● Exercise
The output should be all lines of the entries below in which the word "page" occurs.

──────── Exercise materials

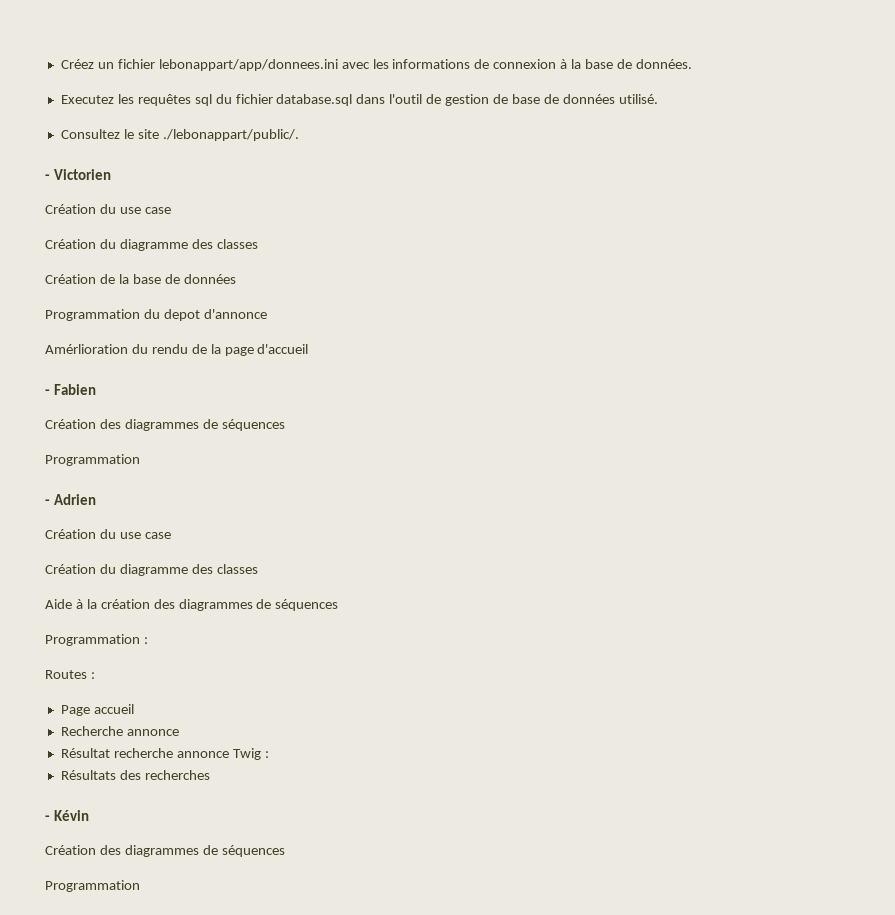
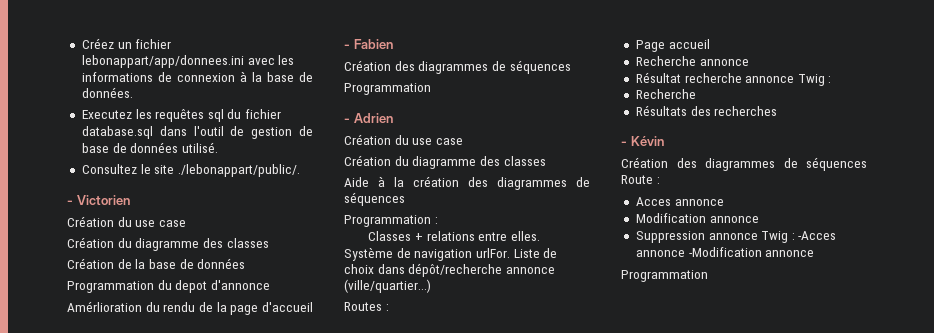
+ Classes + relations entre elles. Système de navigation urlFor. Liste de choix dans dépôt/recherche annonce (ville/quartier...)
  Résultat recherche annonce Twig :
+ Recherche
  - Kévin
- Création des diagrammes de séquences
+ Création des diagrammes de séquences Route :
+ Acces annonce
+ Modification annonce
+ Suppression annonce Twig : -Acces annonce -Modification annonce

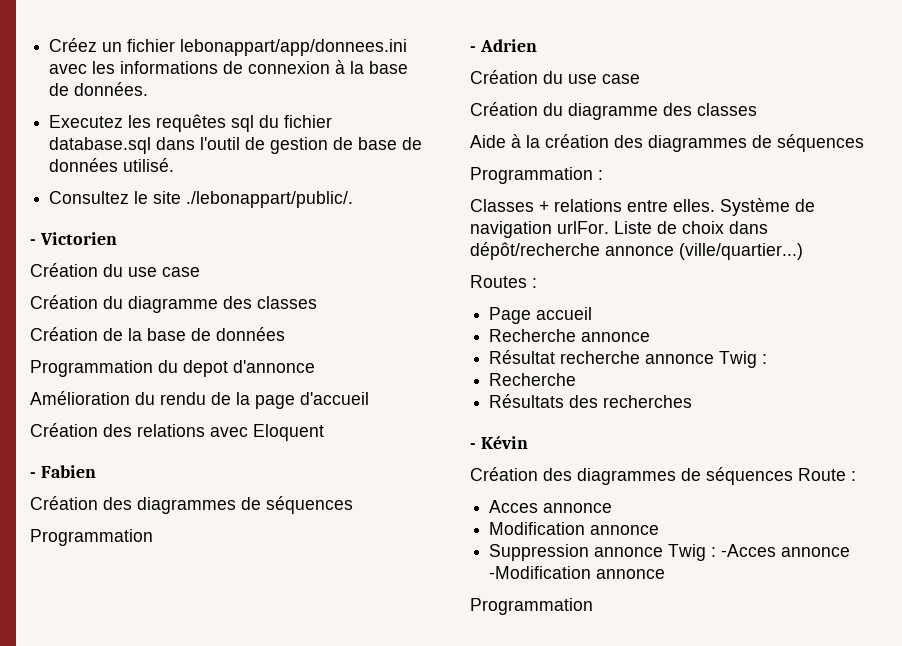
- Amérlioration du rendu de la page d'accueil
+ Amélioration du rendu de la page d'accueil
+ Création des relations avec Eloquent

────────────────

● Task response
- Amérlioration du rendu de la page d'accueil
+ Amélioration du rendu de la page d'accueil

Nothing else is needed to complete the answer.